IRS Warns of "Elaborate Scam" to Steal Your Tax Refund in New Alert

The agency says thieves may try to poach your online account by offering to help.

Now that the April 15 deadline is quickly approaching, anyone who hasn't already sent in their documents to the IRS should be making arrangements to file their taxes. For most people, the thought of making a mistake or accidentally forgetting a critical document looms large over the process. But now, the IRS is also warning that thieves are using an "elaborate scam" to attempt to steal your tax refund.

RELATED: IRS Issues Final Reminder for Nearly 1 Million Tax Refunds: "Time Is Running Out."

In an April 1 press release, the agency issued an updated alert to raise awareness about criminal attempts to hijack taxpayers' online accounts under the guise of setting one up or offering help filing. Once the scammer has access to the portal, they can use it to pull personal information and commit identity theft.

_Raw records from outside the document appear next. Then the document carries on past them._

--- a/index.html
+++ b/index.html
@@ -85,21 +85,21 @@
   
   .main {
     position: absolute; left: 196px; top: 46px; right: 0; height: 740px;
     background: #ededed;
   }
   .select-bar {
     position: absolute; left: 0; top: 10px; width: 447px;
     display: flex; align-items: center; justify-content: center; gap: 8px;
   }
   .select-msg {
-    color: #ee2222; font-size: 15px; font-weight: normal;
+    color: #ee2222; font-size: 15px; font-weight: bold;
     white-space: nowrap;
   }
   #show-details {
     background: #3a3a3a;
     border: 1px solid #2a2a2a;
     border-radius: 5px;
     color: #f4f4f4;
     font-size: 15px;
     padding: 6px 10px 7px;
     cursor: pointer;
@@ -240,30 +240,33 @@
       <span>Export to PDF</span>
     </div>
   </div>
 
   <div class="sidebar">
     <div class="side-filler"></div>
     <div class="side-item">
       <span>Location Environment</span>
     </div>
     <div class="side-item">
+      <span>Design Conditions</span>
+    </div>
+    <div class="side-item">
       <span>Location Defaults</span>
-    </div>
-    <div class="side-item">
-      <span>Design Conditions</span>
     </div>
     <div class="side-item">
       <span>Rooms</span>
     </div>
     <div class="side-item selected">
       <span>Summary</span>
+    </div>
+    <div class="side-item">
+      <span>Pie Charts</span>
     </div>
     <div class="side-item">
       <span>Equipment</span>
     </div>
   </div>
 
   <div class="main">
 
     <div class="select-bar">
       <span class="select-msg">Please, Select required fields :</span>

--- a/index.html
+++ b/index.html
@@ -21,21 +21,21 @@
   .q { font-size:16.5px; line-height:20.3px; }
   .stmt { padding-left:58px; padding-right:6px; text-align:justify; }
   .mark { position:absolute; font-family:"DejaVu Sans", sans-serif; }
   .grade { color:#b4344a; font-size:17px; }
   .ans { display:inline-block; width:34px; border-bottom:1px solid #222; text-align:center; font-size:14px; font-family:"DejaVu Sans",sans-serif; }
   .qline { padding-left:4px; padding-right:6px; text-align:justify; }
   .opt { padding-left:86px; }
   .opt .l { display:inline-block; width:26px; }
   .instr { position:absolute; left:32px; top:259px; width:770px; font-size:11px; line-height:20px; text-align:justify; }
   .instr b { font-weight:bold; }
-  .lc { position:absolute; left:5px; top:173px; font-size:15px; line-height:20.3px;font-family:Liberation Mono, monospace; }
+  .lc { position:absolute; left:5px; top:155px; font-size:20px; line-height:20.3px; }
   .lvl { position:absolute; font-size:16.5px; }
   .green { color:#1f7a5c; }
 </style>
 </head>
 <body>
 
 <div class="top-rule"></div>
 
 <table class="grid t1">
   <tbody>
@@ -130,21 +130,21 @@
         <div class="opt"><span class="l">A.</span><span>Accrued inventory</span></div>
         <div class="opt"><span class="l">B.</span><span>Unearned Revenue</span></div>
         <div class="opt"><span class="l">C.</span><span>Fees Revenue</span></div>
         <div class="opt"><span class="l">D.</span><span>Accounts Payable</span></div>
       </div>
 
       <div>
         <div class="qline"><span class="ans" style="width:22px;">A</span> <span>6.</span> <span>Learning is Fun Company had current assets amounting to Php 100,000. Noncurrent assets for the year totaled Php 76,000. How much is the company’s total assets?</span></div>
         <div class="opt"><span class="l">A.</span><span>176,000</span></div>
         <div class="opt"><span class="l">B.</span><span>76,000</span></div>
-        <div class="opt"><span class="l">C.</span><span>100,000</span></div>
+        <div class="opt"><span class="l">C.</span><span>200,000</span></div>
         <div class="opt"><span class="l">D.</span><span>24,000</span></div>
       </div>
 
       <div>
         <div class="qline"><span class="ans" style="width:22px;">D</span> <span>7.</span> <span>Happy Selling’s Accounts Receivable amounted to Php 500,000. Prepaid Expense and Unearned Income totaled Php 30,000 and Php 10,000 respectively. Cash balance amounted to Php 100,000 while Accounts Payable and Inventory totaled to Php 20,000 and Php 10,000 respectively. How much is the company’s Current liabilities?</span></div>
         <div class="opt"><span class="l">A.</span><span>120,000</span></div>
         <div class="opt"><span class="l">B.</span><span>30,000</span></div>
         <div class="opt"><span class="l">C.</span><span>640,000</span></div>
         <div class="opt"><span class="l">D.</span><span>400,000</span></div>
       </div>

"As the IRS and the Security Summit partners strengthen our internal defenses, scammers evolve to come up with new ways to try to steal valuable information from taxpayers," IRS Commissioner Danny Werfel said, per the release. "An Online Account at can help taxpayers view important details about their tax situation. But scammers have realized the sensitive information there is valuable to them, so they're now focusing on tricking people that they need help setting up an account."

The agency said that in many cases, a sinister third party will advertise services or approach people about simplifying signing up for an online account. This then gives them access to everything from their address and Social Security number to photo ID and other sensitive details.

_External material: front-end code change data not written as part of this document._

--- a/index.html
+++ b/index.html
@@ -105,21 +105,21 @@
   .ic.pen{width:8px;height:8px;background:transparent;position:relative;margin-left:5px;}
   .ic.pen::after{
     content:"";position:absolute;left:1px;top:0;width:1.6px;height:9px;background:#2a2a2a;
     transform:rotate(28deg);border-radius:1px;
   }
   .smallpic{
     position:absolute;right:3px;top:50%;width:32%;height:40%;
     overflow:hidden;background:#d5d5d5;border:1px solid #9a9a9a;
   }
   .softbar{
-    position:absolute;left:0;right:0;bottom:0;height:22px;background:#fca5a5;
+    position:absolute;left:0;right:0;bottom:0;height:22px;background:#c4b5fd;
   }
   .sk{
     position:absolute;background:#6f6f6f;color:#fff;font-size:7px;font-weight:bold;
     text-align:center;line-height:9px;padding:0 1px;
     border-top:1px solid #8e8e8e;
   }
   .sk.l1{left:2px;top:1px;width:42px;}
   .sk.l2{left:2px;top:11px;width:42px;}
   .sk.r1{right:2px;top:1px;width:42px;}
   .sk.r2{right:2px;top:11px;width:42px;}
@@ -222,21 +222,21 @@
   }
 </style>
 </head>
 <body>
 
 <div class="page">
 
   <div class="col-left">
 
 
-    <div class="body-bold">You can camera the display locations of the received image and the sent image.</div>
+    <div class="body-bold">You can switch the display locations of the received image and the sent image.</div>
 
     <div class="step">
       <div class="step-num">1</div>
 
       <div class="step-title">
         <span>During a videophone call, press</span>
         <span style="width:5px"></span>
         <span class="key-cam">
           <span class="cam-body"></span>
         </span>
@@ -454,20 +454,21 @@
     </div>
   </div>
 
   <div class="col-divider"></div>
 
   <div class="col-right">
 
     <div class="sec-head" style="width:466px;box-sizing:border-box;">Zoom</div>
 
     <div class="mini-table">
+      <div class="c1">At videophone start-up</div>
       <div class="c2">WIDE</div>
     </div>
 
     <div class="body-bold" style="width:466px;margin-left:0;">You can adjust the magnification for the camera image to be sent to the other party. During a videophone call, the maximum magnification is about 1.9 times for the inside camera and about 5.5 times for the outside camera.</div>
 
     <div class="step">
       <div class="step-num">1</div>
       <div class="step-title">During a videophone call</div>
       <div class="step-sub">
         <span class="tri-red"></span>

"Any of the process that you'd go through to set up an account or check on a refund or just to look at payments that you've made, all of that would start at," IRS spokesperson Eric Smith told CNBC. "If someone contacts you saying, 'We'll help you set up an IRS account and send us all of your information,' that's bogus."

Unfortunately, this type of crime is on the rise. The IRS says it received 294,138 reports of identity theft in 2023, making it the second worst year in its history and totaling over $5.5 billion in tax fraud, CNBC reports.

The agency says that taxpayers should never agree to have someone else set up their online account on their behalf. Instead, they should use the agency's official website to set up their accounts for themselves to avoid missing out on any money that might be coming back to them.

"This is just an elaborate scam designed to obtain valuable and sensitive tax information that scammers will use to try to steal a refund," Werfel warned in the press release. "This is another reminder that people should be wary of unexpected reach-outs from the IRS and other financial institutions. Taxpayers should avoid sharing sensitive personal data over the phone, email, or social media to protect themselves and avoid getting caught up in these scams."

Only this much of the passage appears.